The Portuguese man-o’war
The Portuguese man-o’war, Physalia physalis, is one of around 175 species in the order siphonophores, class Hydrozoa. As one that drifts on the surface, blown by winds and carried by currents, it is not a typical siphonophore; most species are active swimmers and live beneath the surface. A few – the rhodaliid family – spend their lives tethered by their tentacles to the sea bottom. Because of their habitat and their fragility, siphophores are very difficult to collect, and relatively little is known about them.
Siphonophores are colonies of polyps and medusae that function together as a single organism, and as such they are among the most complex of colonial animals.
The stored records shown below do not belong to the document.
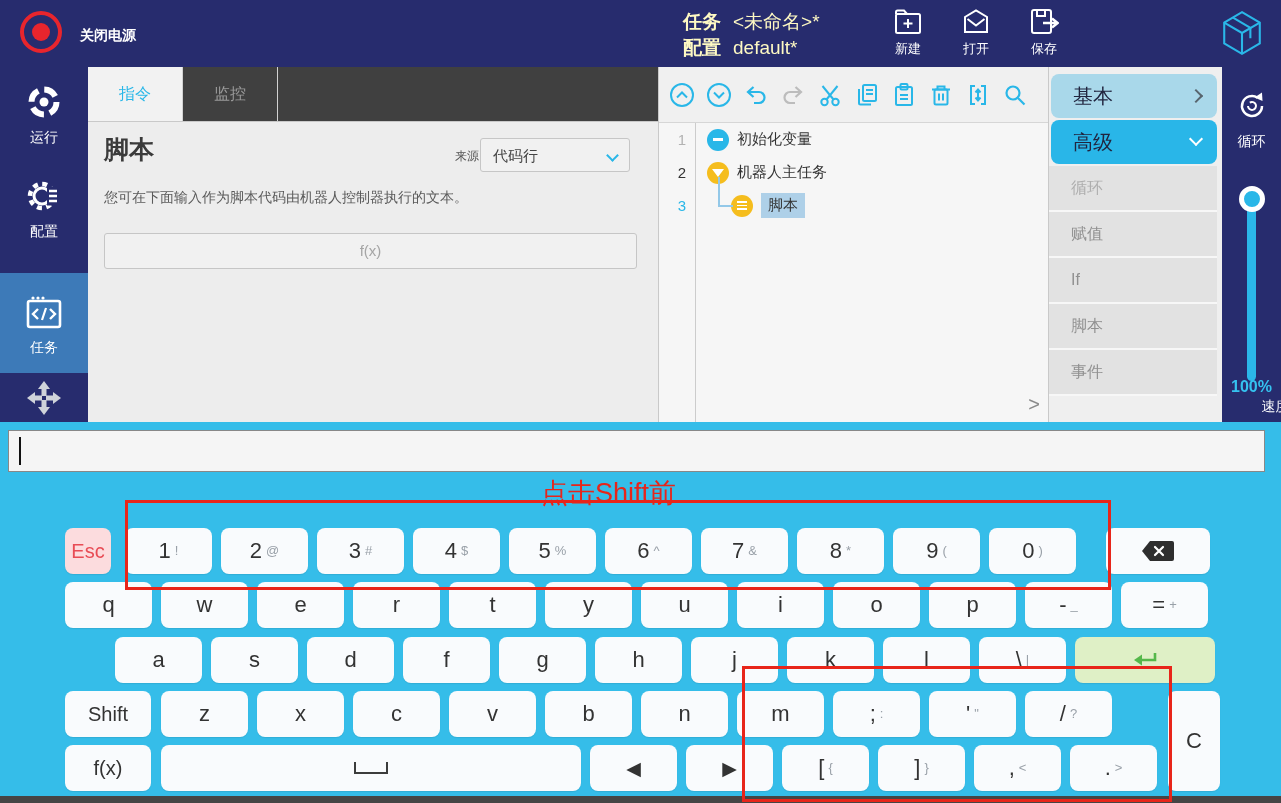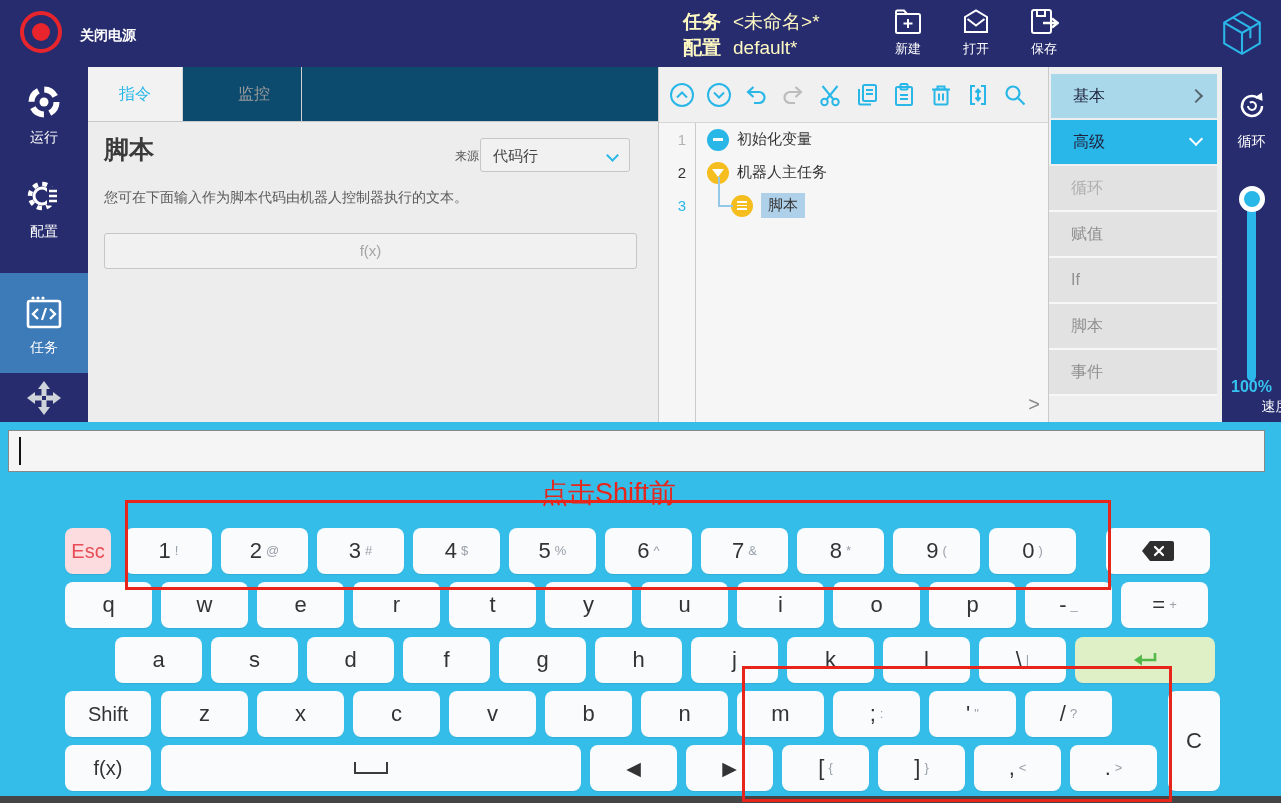--- a/index.html
+++ b/index.html
@@ -19,21 +19,21 @@
   #tb-logo{position:absolute;right:18px;top:10px;}
   
   #appbody{position:absolute;left:0;top:67px;width:1281px;height:355px;overflow:hidden;}
   
   #sidebar{position:absolute;left:0;top:0;width:88px;height:355px;background:#272c6e;}
   .sb-active-bg{position:absolute;left:0;top:206px;width:88px;height:100px;background:#3d7ab8;}
   .sb-item{position:absolute;left:0;width:88px;display:flex;flex-direction:column;align-items:center;color:#fff;font-size:14px;}
   .sb-item svg{display:block;margin-bottom:8px;}
   
   #main{position:absolute;left:88px;top:0;width:570px;height:355px;background:#ededed;}
-  #tabbar{height:54px;background:#0c4a6e;border-bottom:1px solid #c9c9c9;display:flex;gap:24px;}
+  #tabbar{height:54px;background:#404040;border-bottom:1px solid #c9c9c9;display:flex;}
   .tab{width:94px;height:54px;line-height:54px;text-align:center;font-size:16px;color:#9b9b9b;border-right:1px solid #d2d2d2;}
   .tab.active{color:#29b7e8;background:#f2f2f2;}
   #main-title{position:absolute;left:16px;top:66px;font-size:25px;font-weight:bold;color:#3a3a3a;}
   #source-label{position:absolute;left:367px;top:81px;font-size:12px;color:#555;}
   #source-select{position:absolute;left:392px;top:71px;width:150px;height:34px;background:#f1f1f1;
                  border:1px solid #c6c6c6;border-radius:3px;font-size:15px;color:#444;line-height:34px;padding-left:12px;box-sizing:border-box;}
   #source-select .chev{position:absolute;right:12px;top:12px;width:7px;height:7px;
                  border-right:2px solid #29b7e8;border-bottom:2px solid #29b7e8;transform:rotate(45deg);}
   #main-desc{position:absolute;left:16px;top:122px;font-size:14px;color:#5a5a5a;}
   #script-input{position:absolute;left:16px;top:166px;width:533px;height:36px;background:#f1f1f1;
@@ -55,21 +55,21 @@
   .minus-bar{width:10px;height:2.5px;background:#fff;}
   .tri-down{width:0;height:0;border-left:6px solid transparent;border-right:6px solid transparent;border-top:8px solid #fff;}
   .script-lines{width:10px;height:9px;background:repeating-linear-gradient(#fff 0 1.6px,transparent 1.6px 3.6px);}
   .tlabel{margin-left:8px;font-size:15px;color:#333;}
   .tlabel.selected{background:#aed0e8;padding:3px 7px;}
   .connector{position:absolute;left:59px;top:-12px;width:13px;height:28px;border-left:2px solid #93c8e8;border-bottom:2px solid #93c8e8;}
   .row3-ico{margin-left:36px;}
   #panel-handle{position:absolute;right:8px;bottom:6px;font-size:20px;color:#8a8a8a;}
   
   #cmdpanel{position:absolute;left:1048px;top:0;width:174px;height:355px;background:#efefef;border-left:1px solid #c9c9c9;box-sizing:border-box;overflow:hidden;}
-  .cmd-group{position:absolute;left:2px;width:166px;height:44px;border-radius:0;font-size:16px;line-height:44px;color:#21253f;}
+  .cmd-group{position:absolute;left:2px;width:166px;height:44px;border-radius:8px;font-size:20px;line-height:44px;color:#21253f;}
   .cmd-group span.glabel{margin-left:22px;}
   #grp-basic{top:7px;background:#a9d8ea;}
   #grp-adv{top:53px;background:#29b6e8;}
   .gchev{position:absolute;right:16px;top:18px;width:8px;height:8px;}
   #grp-basic .gchev{border-right:2px solid #58656e;border-bottom:2px solid #58656e;transform:rotate(-45deg);top:17px;}
   #grp-adv .gchev{border-right:2px solid #fff;border-bottom:2px solid #fff;transform:rotate(45deg);top:14px;}
   #cmd-items{position:absolute;left:0;top:99px;width:168px;}
   .cmd-item{height:44px;background:#e2e2e2;border-bottom:2px solid #f7f7f7;font-size:16px;line-height:44px;color:#909090;padding-left:22px;}
   .cmd-item.dim{color:#aeaeae;}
At some point in the history of the Hydrozoa, and in what can only be conceived as a quantum jump, the ancestral genome reconfigured itself to code for a structure that obliged individuals budding off from each other to transcend their individuality and become so specialised (losing many functions in the process) that they could survive only in cooperation. Each zooid – each polyp or medusa – had to depend on the others for what it could not do itself. Individuals merged their individuality into something greater. Some specialised in secreting gas for buoyancy, others in propulsion, predation, digestion and reproduction. The organisation of multicellular life, whereby cells specialise and cooperate within a single organism, was taken to a new level, in a transition engineered, it seems, to convey an expressly non-Darwinian message: the hydrozoan genome had the ability to reprogram itself. It ‘knew’ where it was going from the outset.
Siphonophores come in three basic designs: physonects, cystonects and calycophorans, and the designs consist of three basic modules: a float, a nectosome and a stem. Physonects have the full complement of modules. Cystonects lack the nectosome and thus have no capacity for independent movement. Calycophorans lack the float. In the evolutionary tree proposed by Casey Dunn et al (2005) cystonects are the most ancient of the three siphonophore groups, with calycophorans nesting within physonects.
The Portuguese man-o’-war, a cystonect, comprises four main types of polyp. A single polyp forms the large gas-filled float that sits on the ocean surface and acts as a sail. Other polyp types specialise as feeding tentacles (gastrozooids, of which there are three types), defensive or prey-capturing tentacles (dactylozooids) and reproductive organs (gonozooids). The tentacles can hang to a depth of 40 meters and deliver a powerful sting.
In complete contrast to Physalia, rhodaliids live on hydrothermal vents up to a thousand of metres beneath the surface, but they too have gas-filled floats. In most species, the float is small. Attached to the float is the nectosome, studded with medusae whose pulsations propel the colony forwards and backwards. The stem, which all siphonophores have, connects the other specialist zooids, arranged in a pattern unique to each species. As the photographs illustrate, the diversity of form produced by the variations of architecture is immense.
Different authors have attempted to deduce phylogenies from the number of zooid types in various species, with opposite results, depending on whether siphonophore evolution proceeded by a reduction or increase in functional specialisation. The most recent reconstruction suggests that the trend may have been towards zooid loss:
Our findings indicate that there has been a complex history of functional specialization in siphonophores. … We find no bias in favor of the gain of zooid types, and some evidence of a bias towards the loss of functionally specialized zooids.
C W Dunn et al. (2005), p 933.
Two types of zooid appear to have arisen at a later stage. One is the medusas of the nectosome, since the most ancient group in the evolutionary tree – the cystonects – lack a nectosome. The other is the bract, of which there are four types. They are absent in the cystonects but present in physonects and calycophorans. Bract types both increase and decrease in number across the phylogeny. The other main zooid types studied are gastrozooids and palpons. Cystonects have three types of gastrozooid, whereas most species make do with only one; the other two types were lost. Palpons are present in cystonects but absent in physonects and calycophorans. The fact that calycophorans nest within physonects indicates that the float polyp was also present in the most ancient siphonophores and subsequently lost.
The origin of the siphonophore body plan is unexplained by a scenario where novelties are gradually acquired through mutations that happen to confer an advantage, each mutation taking its place within a continually functional, complex system of interdependent parts. The body plan appears to have emerged from its hydrozoan forbear with close to its full complement of zooids. Past and present, it is a wonderful example of design.